Obviously it was not the New Deal or any other action by the federal government or the Federal Reserve that brought an end to the Great Depression, any more than we can expect any action by either institution today to do anything other than make a bad situation worse. Only the immense increases in spending for war material brought an end to the Great Depression. Massive government intervention has attempted ever since to keep the economy on an even keel. The not unexpected result has been the creation of the illusion that the federal government and the Federal Reserve between them can somehow control the economy without reference to sound monetary or economic practice and theory.

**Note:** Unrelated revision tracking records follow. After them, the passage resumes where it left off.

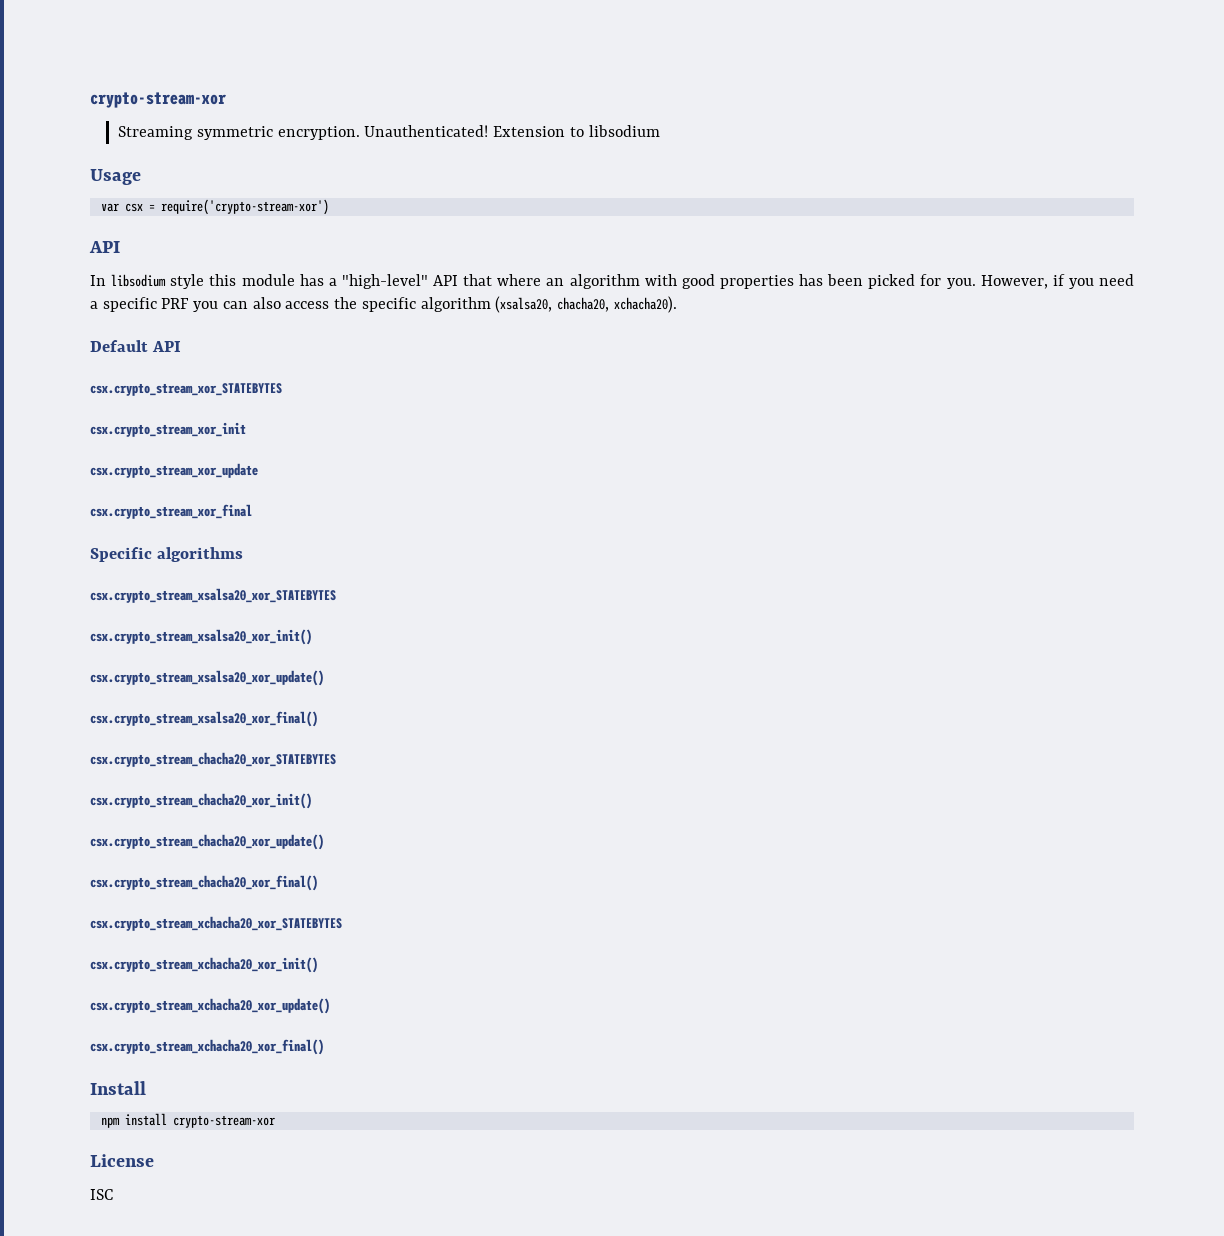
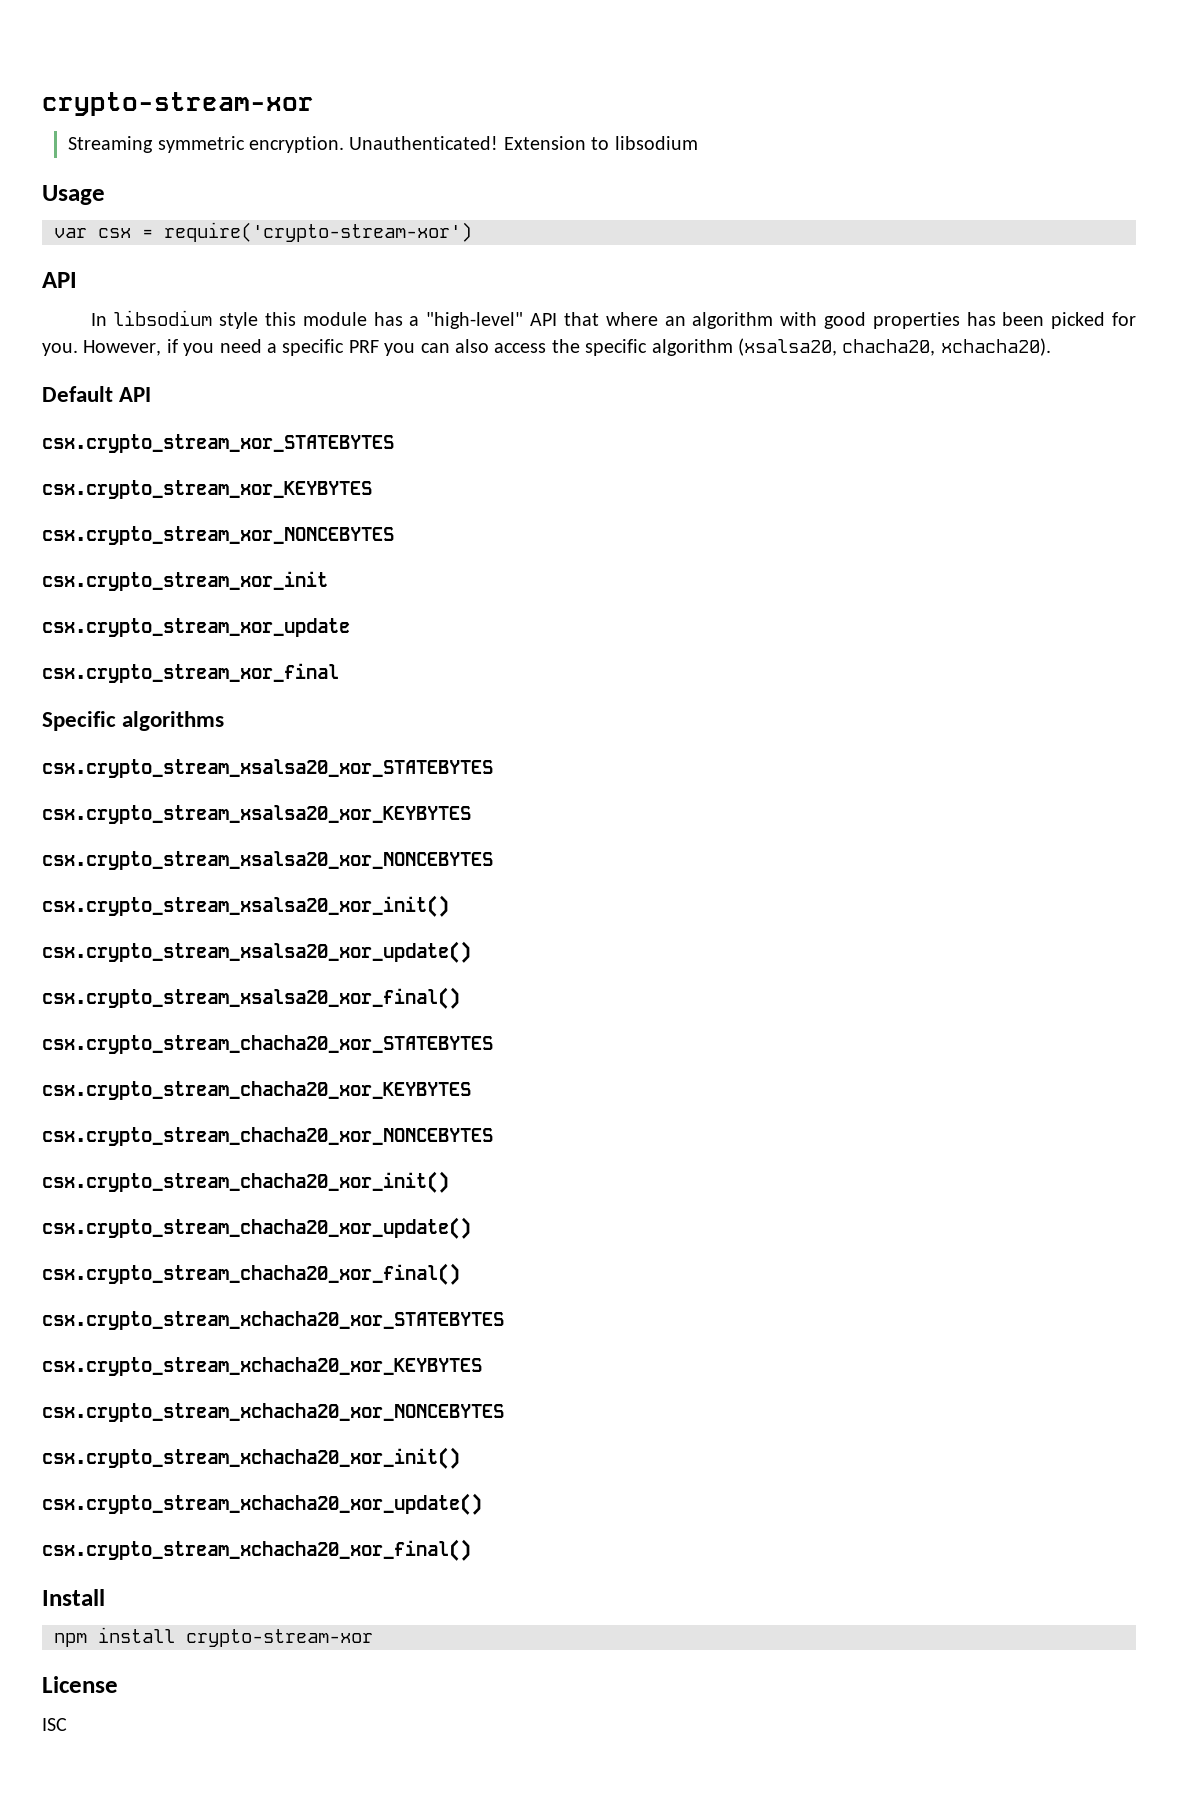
+ csx.crypto_stream_xor_KEYBYTES
+ csx.crypto_stream_xor_NONCEBYTES
+ csx.crypto_stream_xsalsa20_xor_KEYBYTES
+ csx.crypto_stream_xsalsa20_xor_NONCEBYTES
+ csx.crypto_stream_chacha20_xor_KEYBYTES
+ csx.crypto_stream_chacha20_xor_NONCEBYTES
+ csx.crypto_stream_xchacha20_xor_KEYBYTES
+ csx.crypto_stream_xchacha20_xor_NONCEBYTES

This rejection of economic and financial reality has, in turn, resulted in a condition of functional overload for the State and, increasingly, the central bank. The Federal Reserve is attempting to control the economy instead of concentrating on its extremely limited and specialized role of providing a stable currency and adequate liquidity for the private sector on an as-needed basis. Both the State and the central bank are trying to do far more than they were ever intended or designed to do, with chaos and dissolution of the social order being the only possible outcome.